Task to carry out: Omit the images and reproduce the rest of the entries exactly.
Start of Provided data
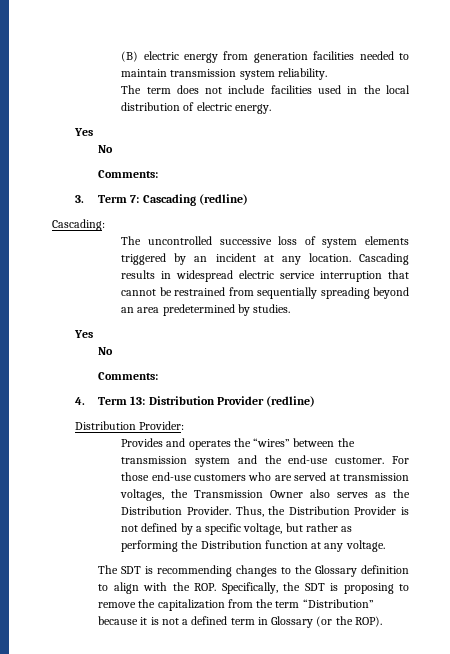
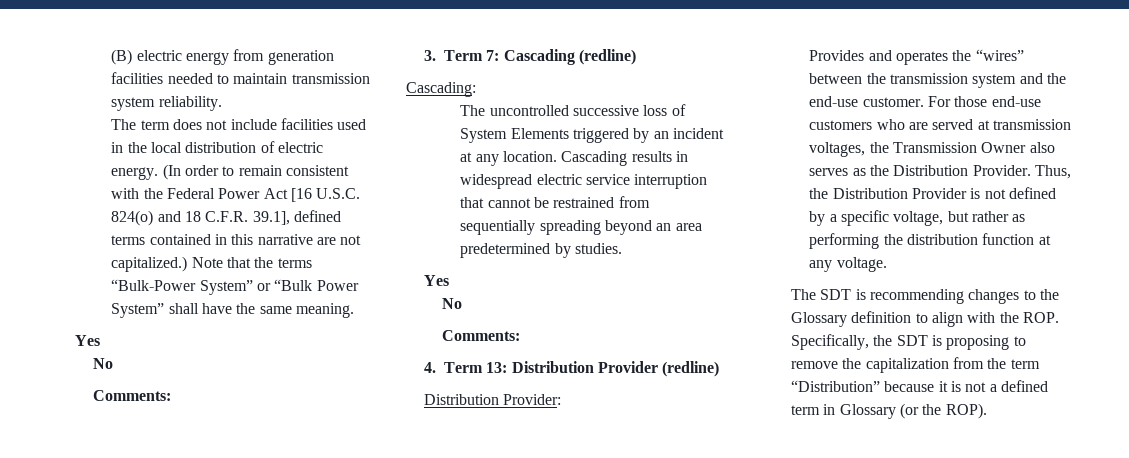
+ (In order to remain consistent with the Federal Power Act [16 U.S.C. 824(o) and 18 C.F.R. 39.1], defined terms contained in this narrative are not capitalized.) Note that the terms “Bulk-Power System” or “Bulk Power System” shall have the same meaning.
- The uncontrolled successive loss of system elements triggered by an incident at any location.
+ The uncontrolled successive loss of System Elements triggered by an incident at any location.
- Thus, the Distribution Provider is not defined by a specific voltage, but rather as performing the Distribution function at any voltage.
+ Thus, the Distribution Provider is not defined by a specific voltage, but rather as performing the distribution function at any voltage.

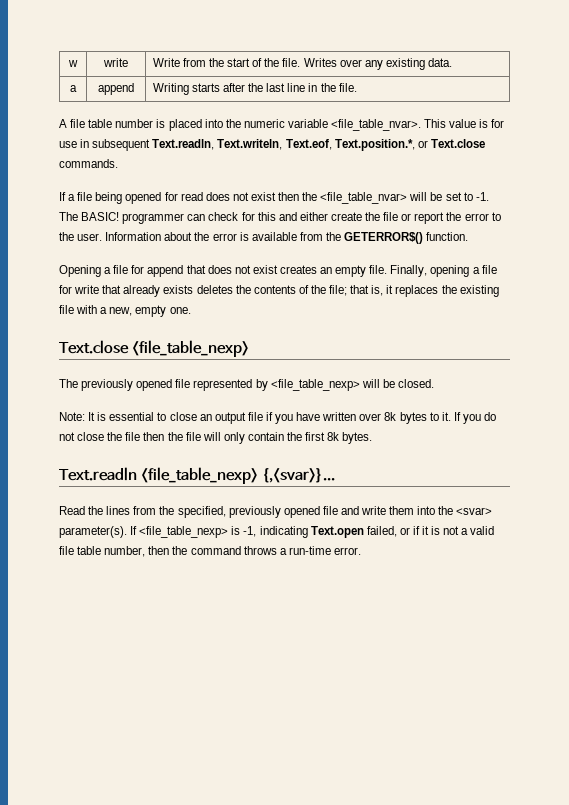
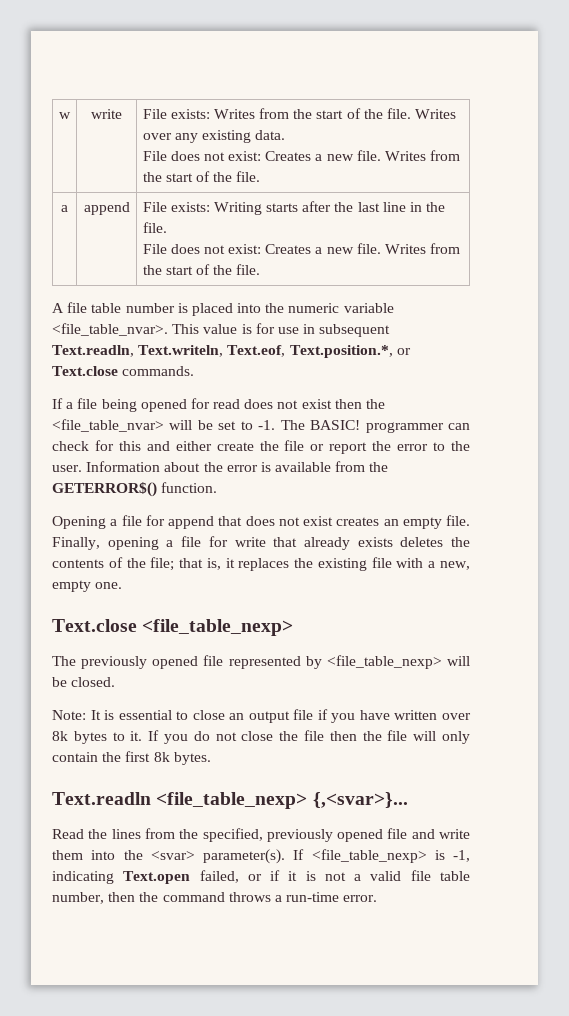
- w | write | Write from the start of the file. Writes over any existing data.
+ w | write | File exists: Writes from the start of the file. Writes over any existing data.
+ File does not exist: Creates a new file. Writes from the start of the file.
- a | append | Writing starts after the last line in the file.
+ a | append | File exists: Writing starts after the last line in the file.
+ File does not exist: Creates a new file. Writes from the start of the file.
End of Provided data
Result of this exercise:
+ (In order to remain consistent with the Federal Power Act [16 U.S.C. 824(o) and 18 C.F.R. 39.1], defined terms contained in this narrative are not capitalized.) Note that the terms “Bulk-Power System” or “Bulk Power System” shall have the same meaning.
- The uncontrolled successive loss of system elements triggered by an incident at any location.
+ The uncontrolled successive loss of System Elements triggered by an incident at any location.
- Thus, the Distribution Provider is not defined by a specific voltage, but rather as performing the Distribution function at any voltage.
+ Thus, the Distribution Provider is not defined by a specific voltage, but rather as performing the distribution function at any voltage.

- w | write | Write from the start of the file. Writes over any existing data.
+ w | write | File exists: Writes from the start of the file. Writes over any existing data.
+ File does not exist: Creates a new file. Writes from the start of the file.
- a | append | Writing starts after the last line in the file.
+ a | append | File exists: Writing starts after the last line in the file.
+ File does not exist: Creates a new file. Writes from the start of the file.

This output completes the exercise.